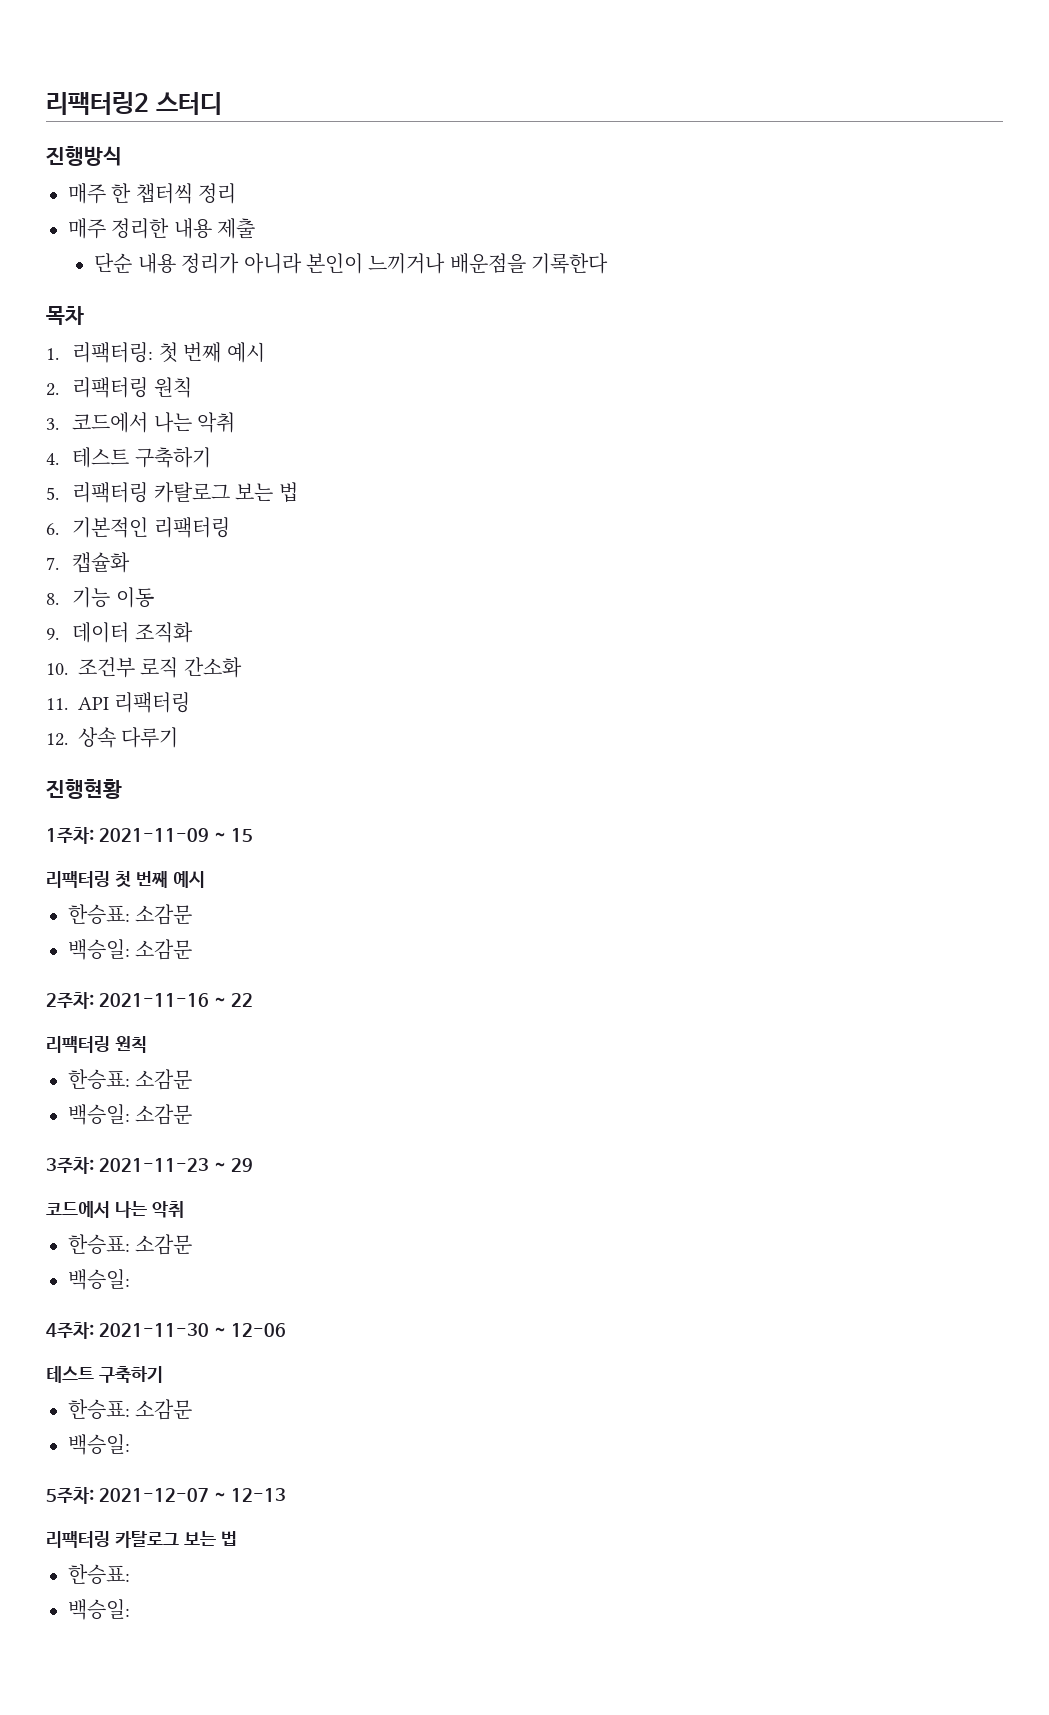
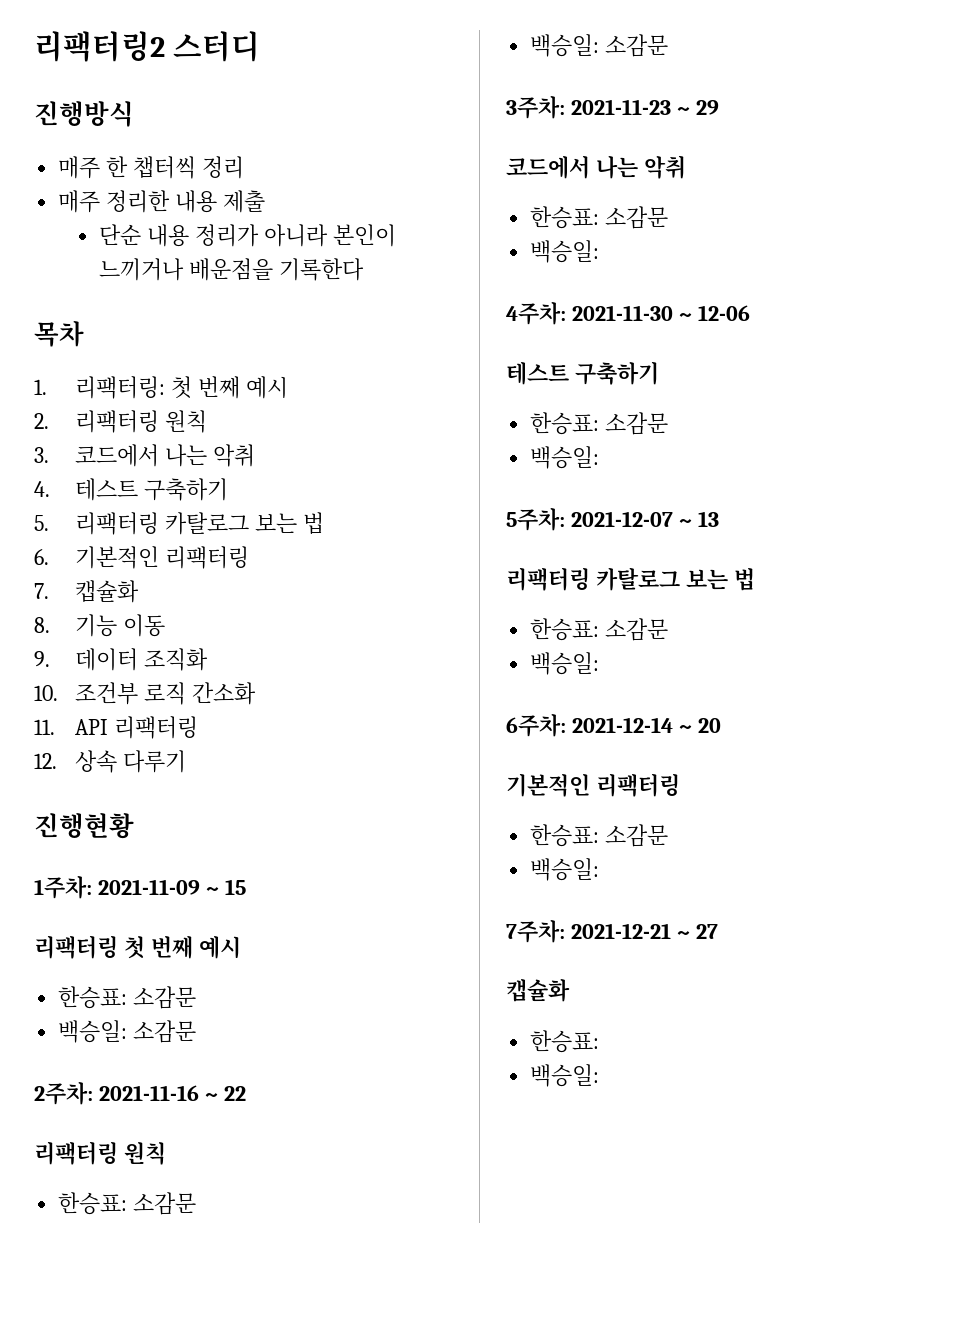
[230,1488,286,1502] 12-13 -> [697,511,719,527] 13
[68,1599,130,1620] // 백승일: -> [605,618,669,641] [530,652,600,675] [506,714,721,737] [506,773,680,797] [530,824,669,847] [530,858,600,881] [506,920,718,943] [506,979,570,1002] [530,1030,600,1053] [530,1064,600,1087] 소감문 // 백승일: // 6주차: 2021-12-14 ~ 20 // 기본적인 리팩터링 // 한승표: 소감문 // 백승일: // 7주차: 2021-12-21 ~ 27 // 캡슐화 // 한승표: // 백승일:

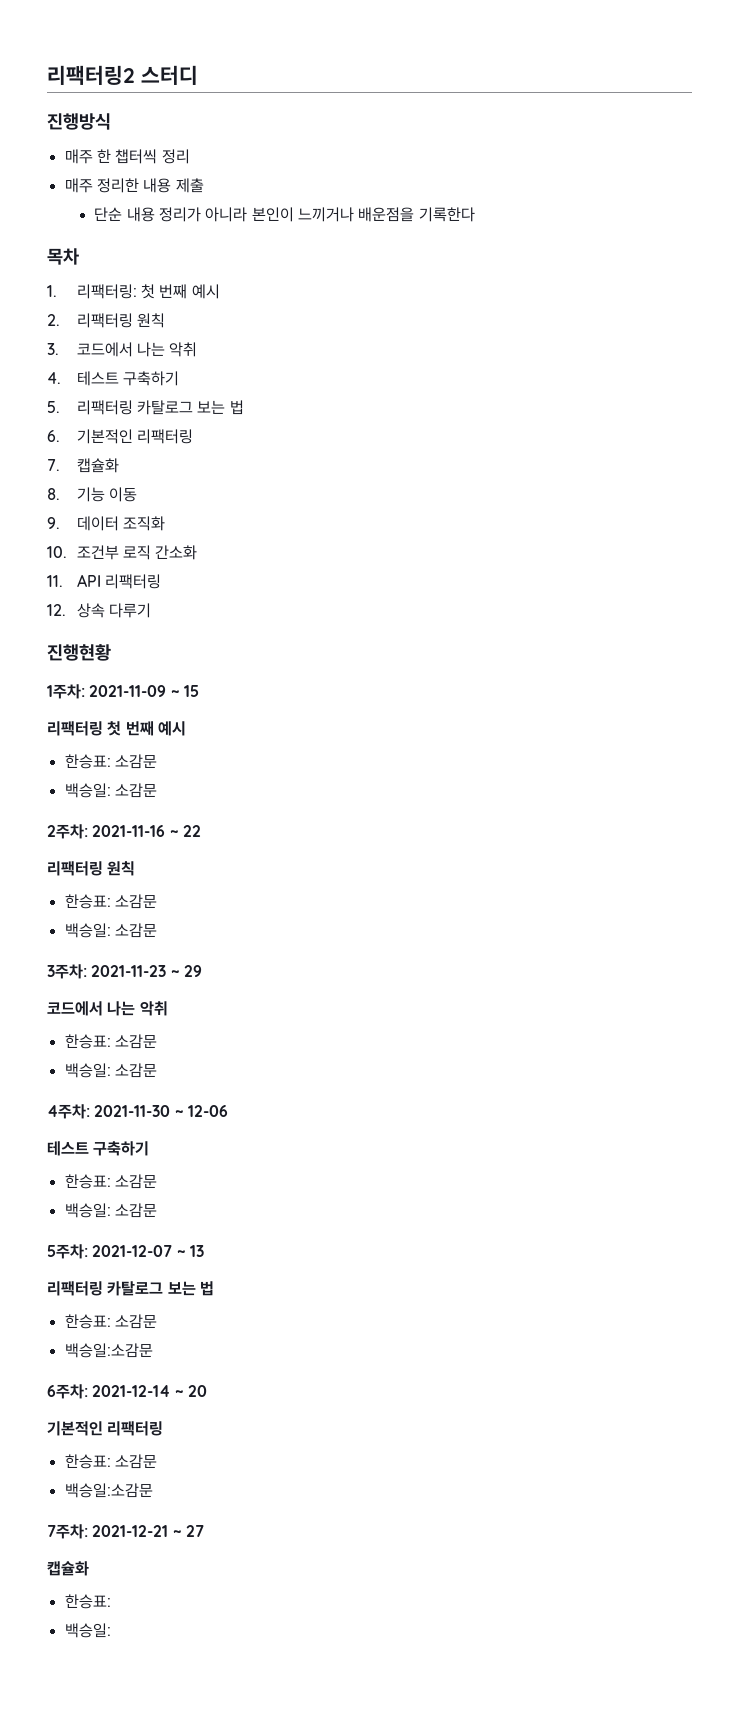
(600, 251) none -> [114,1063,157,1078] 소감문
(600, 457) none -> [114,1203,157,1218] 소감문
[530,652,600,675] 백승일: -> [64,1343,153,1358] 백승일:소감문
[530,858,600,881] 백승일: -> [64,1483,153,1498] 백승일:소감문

* * *

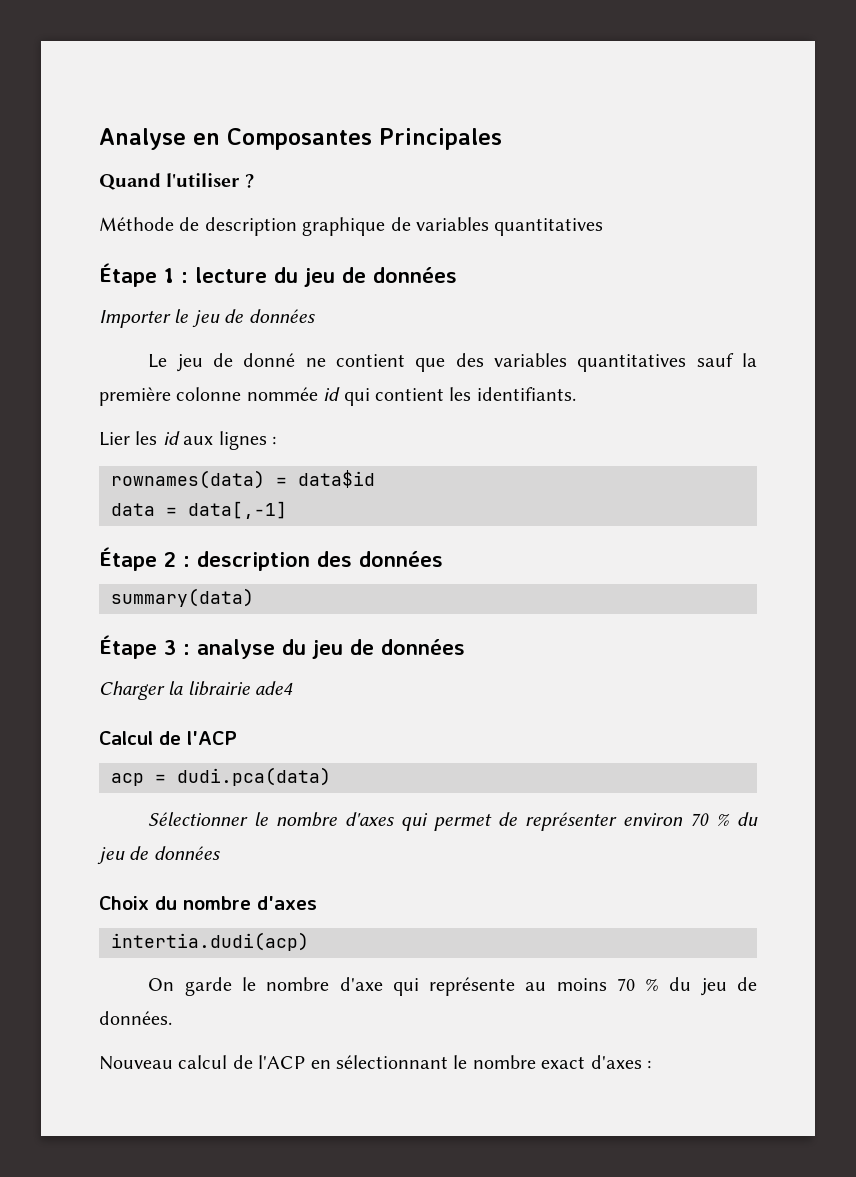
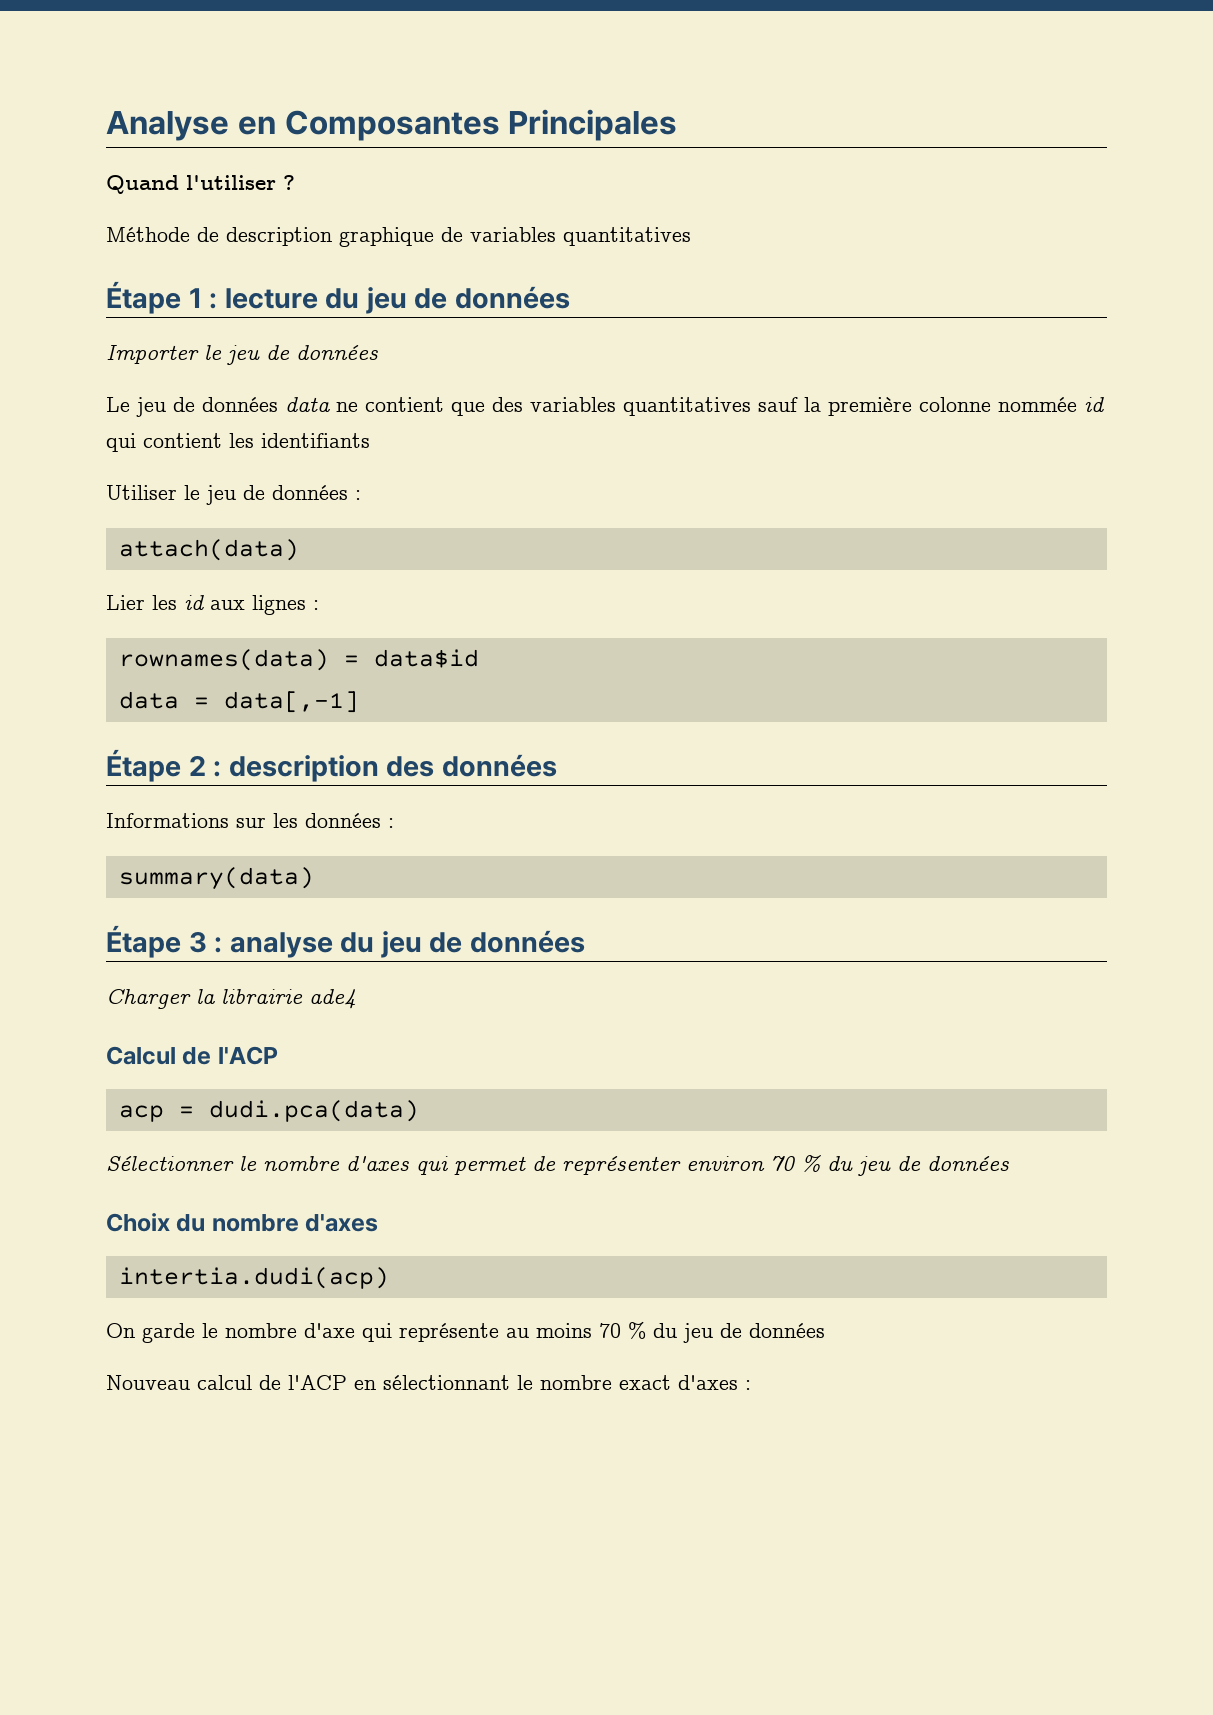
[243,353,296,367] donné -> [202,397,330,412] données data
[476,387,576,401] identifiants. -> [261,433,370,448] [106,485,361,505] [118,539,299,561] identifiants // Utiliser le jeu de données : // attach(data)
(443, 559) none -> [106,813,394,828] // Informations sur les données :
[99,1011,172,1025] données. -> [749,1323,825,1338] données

• [Exercise]
Copy word for word the lines of the records above from the one with "[230,1488,286,1502] 12-13 ->" up to and including the one with "[530,858,600,881] 백승일: ->". Skip the pictures.

• [Answer to the problem]
[230,1488,286,1502] 12-13 -> [697,511,719,527] 13
[68,1599,130,1620] // 백승일: -> [605,618,669,641] [530,652,600,675] [506,714,721,737] [506,773,680,797] [530,824,669,847] [530,858,600,881] [506,920,718,943] [506,979,570,1002] [530,1030,600,1053] [530,1064,600,1087] 소감문 // 백승일: // 6주차: 2021-12-14 ~ 20 // 기본적인 리팩터링 // 한승표: 소감문 // 백승일: // 7주차: 2021-12-21 ~ 27 // 캡슐화 // 한승표: // 백승일:

(600, 251) none -> [114,1063,157,1078] 소감문
(600, 457) none -> [114,1203,157,1218] 소감문
[530,652,600,675] 백승일: -> [64,1343,153,1358] 백승일:소감문
[530,858,600,881] 백승일: -> [64,1483,153,1498] 백승일:소감문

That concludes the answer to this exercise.